Apart from the images, output the data below exactly.

#### Dataset extract
=== Begin Enclosure ===
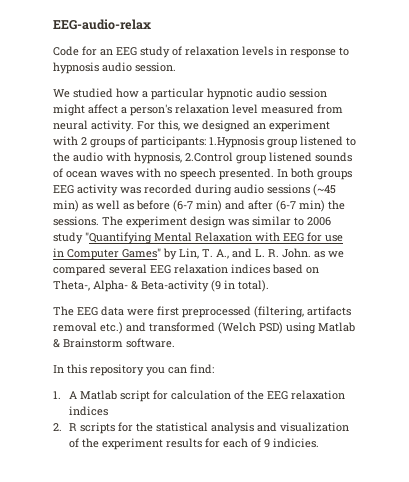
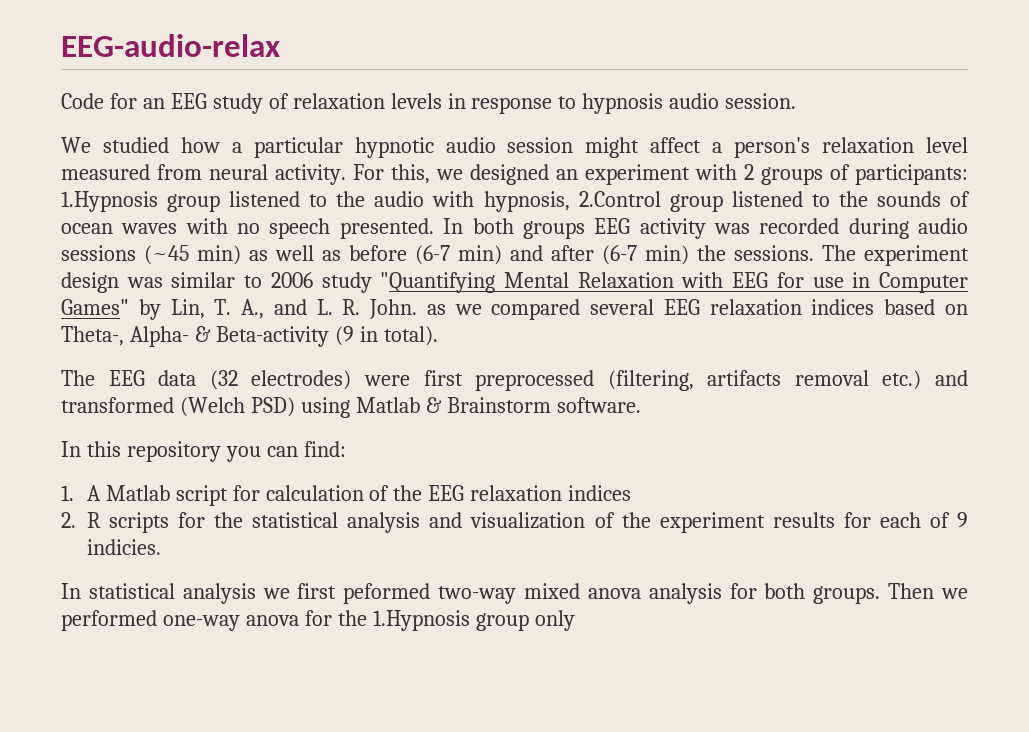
- For this, we designed an experiment with 2 groups of participants: 1.Hypnosis group listened to the audio with hypnosis, 2.Control group listened sounds of ocean waves with no speech presented.
+ For this, we designed an experiment with 2 groups of participants: 1.Hypnosis group listened to the audio with hypnosis, 2.Control group listened to the sounds of ocean waves with no speech presented.
- The EEG data were first preprocessed (filtering, artifacts removal etc.) and transformed (Welch PSD) using Matlab & Brainstorm software.
+ The EEG data (32 electrodes) were first preprocessed (filtering, artifacts removal etc.) and transformed (Welch PSD) using Matlab & Brainstorm software.
+ In statistical analysis we first peformed two-way mixed anova analysis for both groups. Then we performed one-way anova for the 1.Hypnosis group only

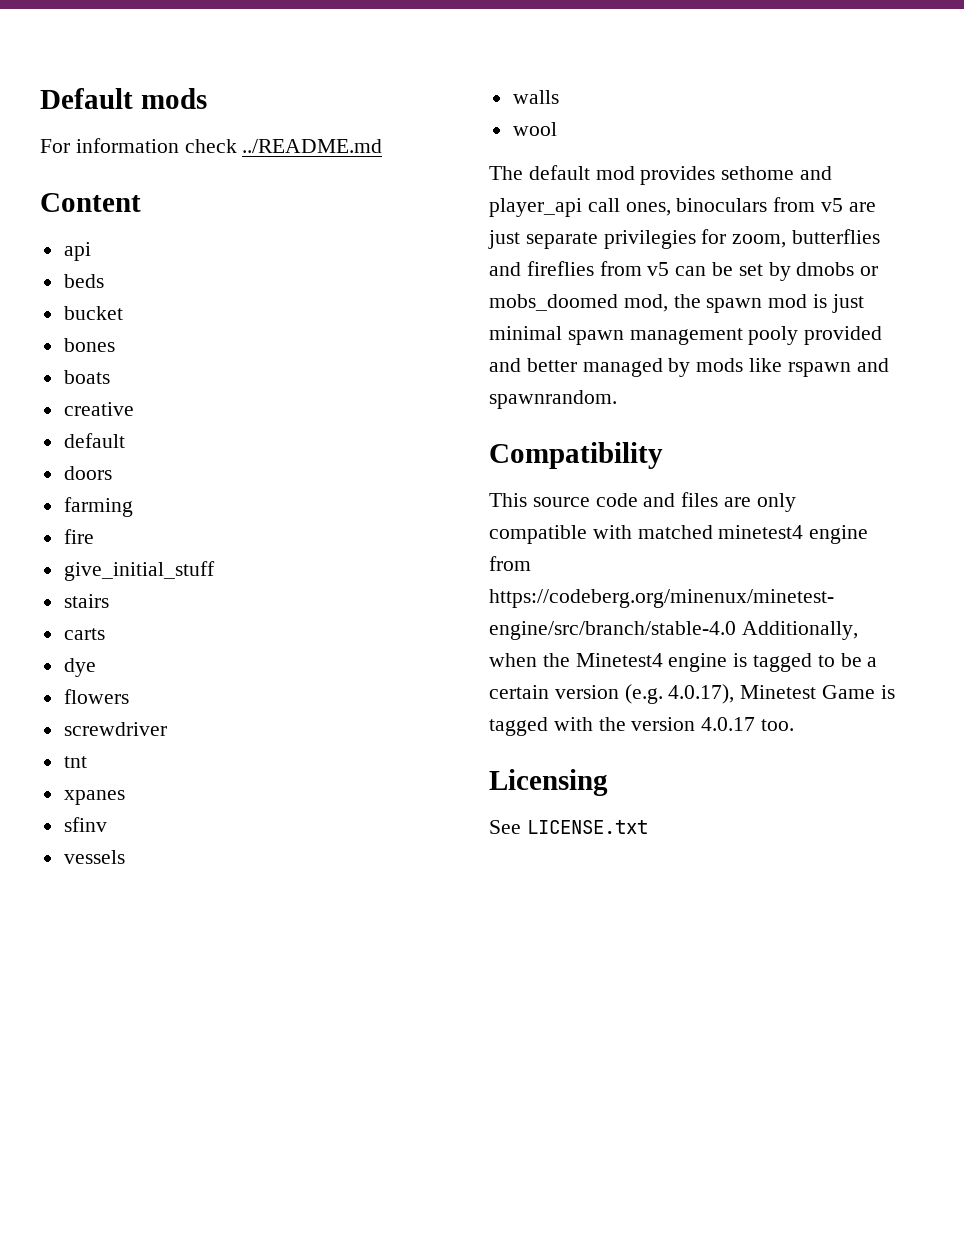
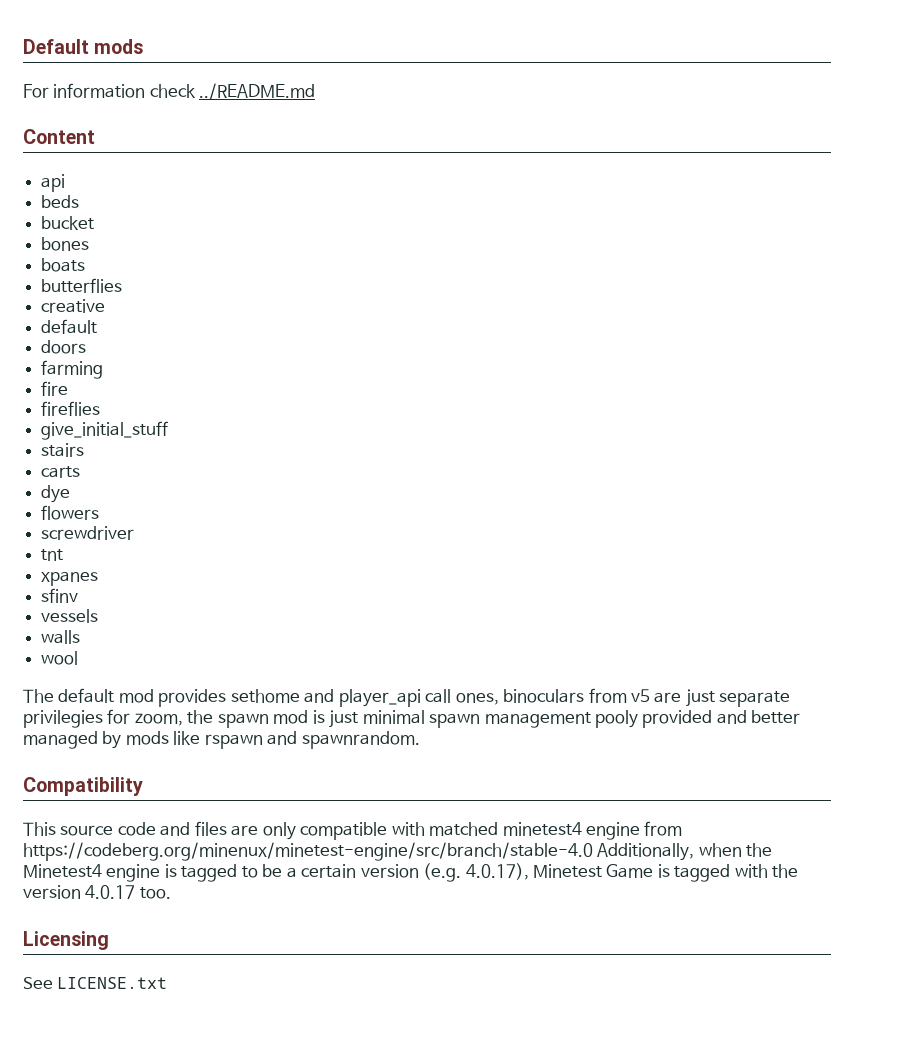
+ butterflies
+ fireflies
- The default mod provides sethome and player_api call ones, binoculars from v5 are just separate privilegies for zoom, butterflies and fireflies from v5 can be set by dmobs or mobs_doomed mod, the spawn mod is just minimal spawn management pooly provided and better managed by mods like rspawn and spawnrandom.
+ The default mod provides sethome and player_api call ones, binoculars from v5 are just separate privilegies for zoom, the spawn mod is just minimal spawn management pooly provided and better managed by mods like rspawn and spawnrandom.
=== End Enclosure ===
#### Task output
- For this, we designed an experiment with 2 groups of participants: 1.Hypnosis group listened to the audio with hypnosis, 2.Control group listened sounds of ocean waves with no speech presented.
+ For this, we designed an experiment with 2 groups of participants: 1.Hypnosis group listened to the audio with hypnosis, 2.Control group listened to the sounds of ocean waves with no speech presented.
- The EEG data were first preprocessed (filtering, artifacts removal etc.) and transformed (Welch PSD) using Matlab & Brainstorm software.
+ The EEG data (32 electrodes) were first preprocessed (filtering, artifacts removal etc.) and transformed (Welch PSD) using Matlab & Brainstorm software.
+ In statistical analysis we first peformed two-way mixed anova analysis for both groups. Then we performed one-way anova for the 1.Hypnosis group only

+ butterflies
+ fireflies
- The default mod provides sethome and player_api call ones, binoculars from v5 are just separate privilegies for zoom, butterflies and fireflies from v5 can be set by dmobs or mobs_doomed mod, the spawn mod is just minimal spawn management pooly provided and better managed by mods like rspawn and spawnrandom.
+ The default mod provides sethome and player_api call ones, binoculars from v5 are just separate privilegies for zoom, the spawn mod is just minimal spawn management pooly provided and better managed by mods like rspawn and spawnrandom.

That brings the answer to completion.